New HIV Drugs Can Now Extend Life Expectancy To 'Near Normal'

Since HIV became a worldwide threat, researchers have been working on improving treatments in the hopes of countering the long-term effects of this dreadful condition. Fortunately, all their efforts are now bearing promising fruit as a new HIV drug allows near-normal life expectancy for HIV-positive individuals.

According to BBC News, twenty-year-olds started antiretroviral therapy back in 2010 and the result is that these individuals are projected to live 10 years longer as compared to those who underwent the treatment in 1996.

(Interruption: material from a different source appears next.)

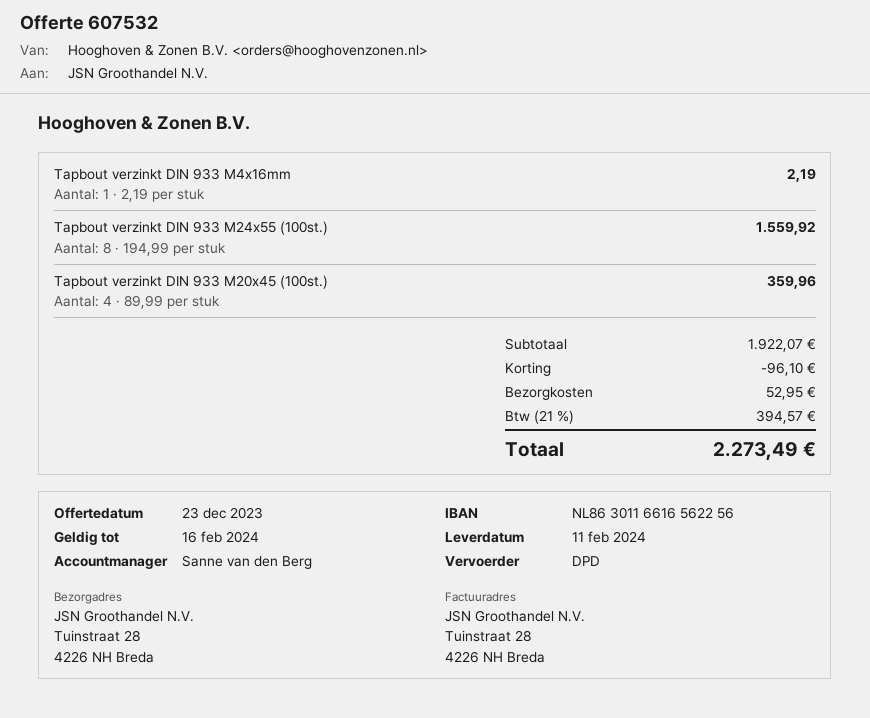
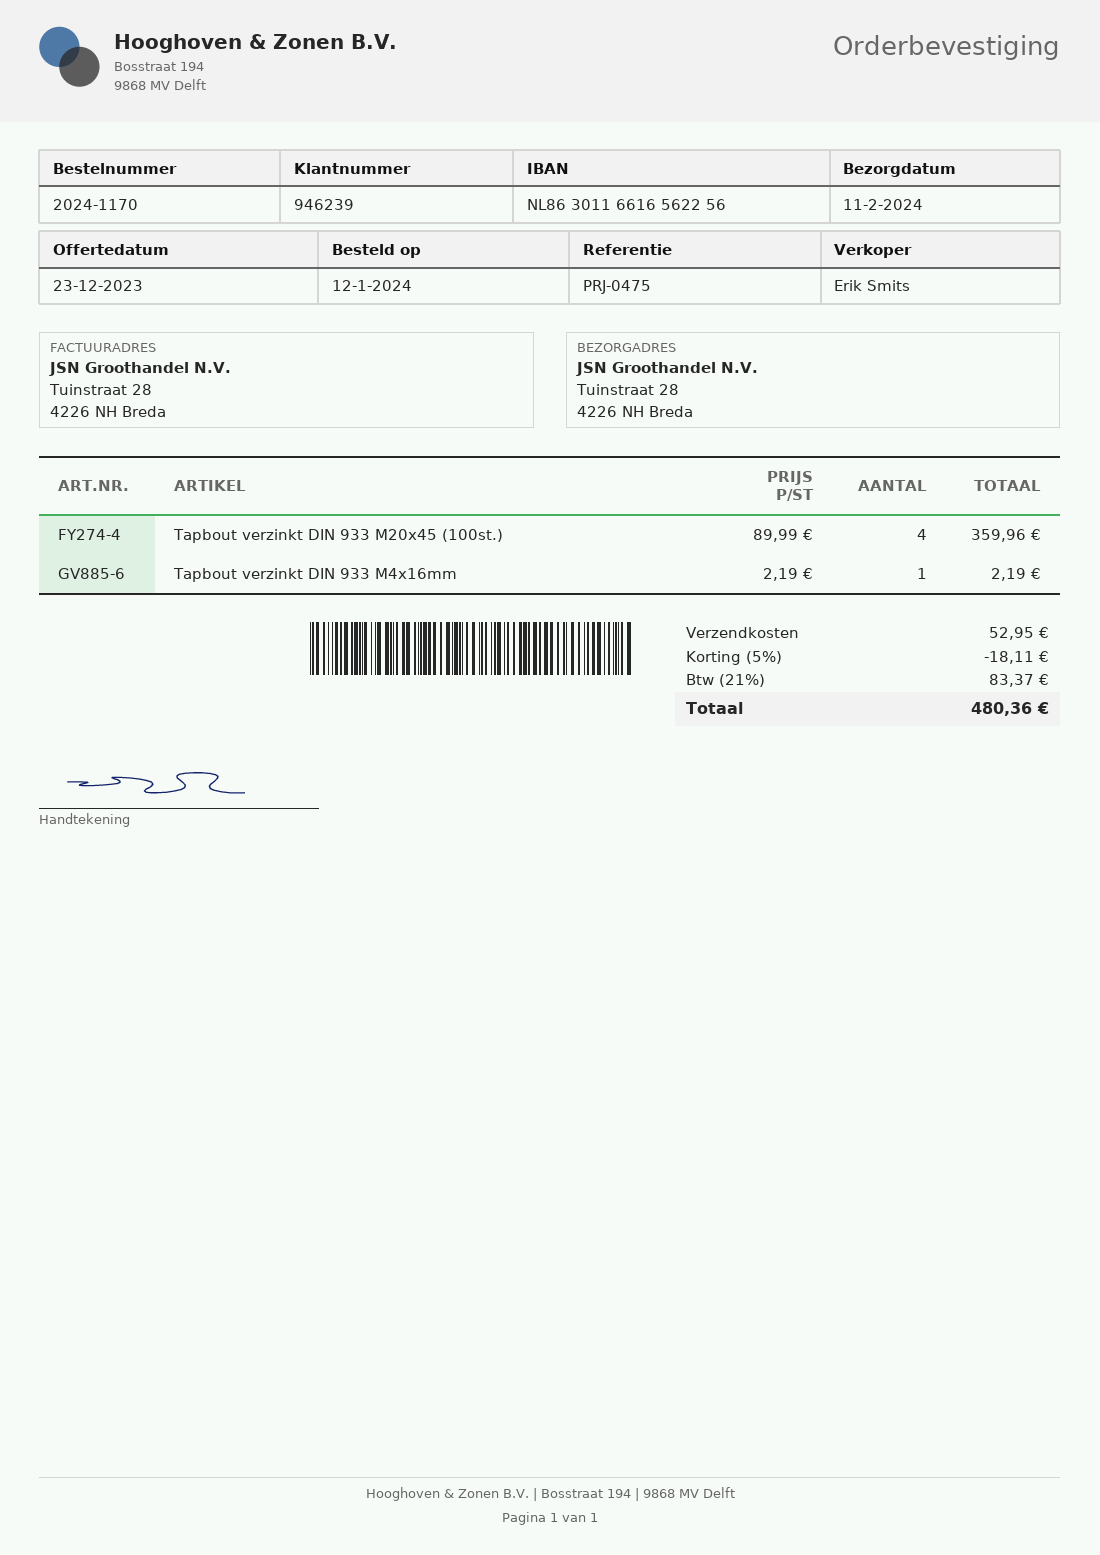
sales rep: Sanne van den Berg -> Erik Smits
Tapbout verzinkt DIN 933 M24x55 (100st.): 8 x 194.99 = 1559.92 -> none
discount: 96.10 -> 18.11
tax: 21% = 394.57 -> 21% = 83.37
total: 2273.49 -> 480.36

Despite the fact that in the developing world, the majority of HIV deaths occur solely because the access to drugs is limited. Moreover, according to charities, there are still too many individuals who remain unaware that they have the virus to begin with. Findings led doctors to the conclusion that starting the treatment early is an important factor to achieve a long and healthy life.

Now, the life expectancy for young HIV-positive adults has risen by 10 years in both the United States and Europe. Apparently, improvements have been made in AIDS drugs which researchers refer to as antiretroviral therapy. The newly achieved feat makes it possible for HIV-positive individuals to live as long as those who don't have HIV, provided that they are able to get treatment early on.

According to RTE, scientists credit the significant improvement on HIV drugs to the transition to less toxic medicine combinations. Moreover, more drug options for people infected with drug-resistant HIV strains were also implemented, hence better adherence to the treatment became possible.

The research lead at the University of Bristol, Adam Trickey, explained the background behind antiretroviral therapy.

"Our research illustrates a success story of how improved HIV treatments coupled with screening, prevention, and treatment of health problems associated with HIV infection can extend the lifespan."
Apparently, antiretroviral therapy was first used in the mid-1990s and involved combinations of three or more drugs that should block the HIV virus' replication. The latter makes it possible to prevent and repair damage inflicted on the immune system, courtesy of HIV. Moreover, the treatment also prevents the disease from spreading further.Fortunately, the effects of antiretroviral therapy have improved as patients who underwent the treatment in 2010 are showing more promising results than those who took it in 1996. Researchers analyzed 18 European and North American studios that involved 88,504 HIV-positive individuals who started antiretroviral therapy between 1996 and 2007.

Results revealed that fewer people who started treatment between 2008 and 2010 died during their first three years undergoing treatment as compared to those who started between 1996 and 20017.

According to Trickey's team, the HIV-related deaths seemed to decline in number over time between 1996 and 2010 because of improvements made to the treatment, such as modern drugs that have proven to be more effective in restoring the immune system.

The great news is, the life expectancy of 20-year-olds treated for HIV has increased by nine years for women and ten years for men in both Europe and North America. However, some HIV-positive individuals did not show such promising results. Apparently, those who became infected through the use of contaminated needles, probably because of administering drugs, did not show any improvements.

Meanwhile, Dr. Michael Brady, medical director at the Terrence Higgins Trust, also agreed about the improvement in treatments for HIV since it started in the 1980s. However, he also pointed out that healthcare, social care, and welfare systems are not ready to support the increasing number of aging HIV-positive individuals. Apparently, one in three of all those still living with HIV is now aged over 50 and in need of the proper care.

On the other hand, Royal College of GPs chairwoman Prof Helen Stokes-Lampard stated that the new HIV treatment is a "tremendous medical achievement." She later added that "We hope the results of this study go a long way to finally removing any remaining stigma associated with HIV and ensuring that patients with HIV can live long and healthy lives without experiencing difficulties in gaining employment and - in countries where it is necessary - obtaining medical insurance."

As a result, the World Health Organization recommends antiretroviral therapy to be given as soon as a person is diagnosed with HIV. The latter is now more relevant than ever since the proportion of people with undiagnosed HIV has continuously decreased over the last 20 years.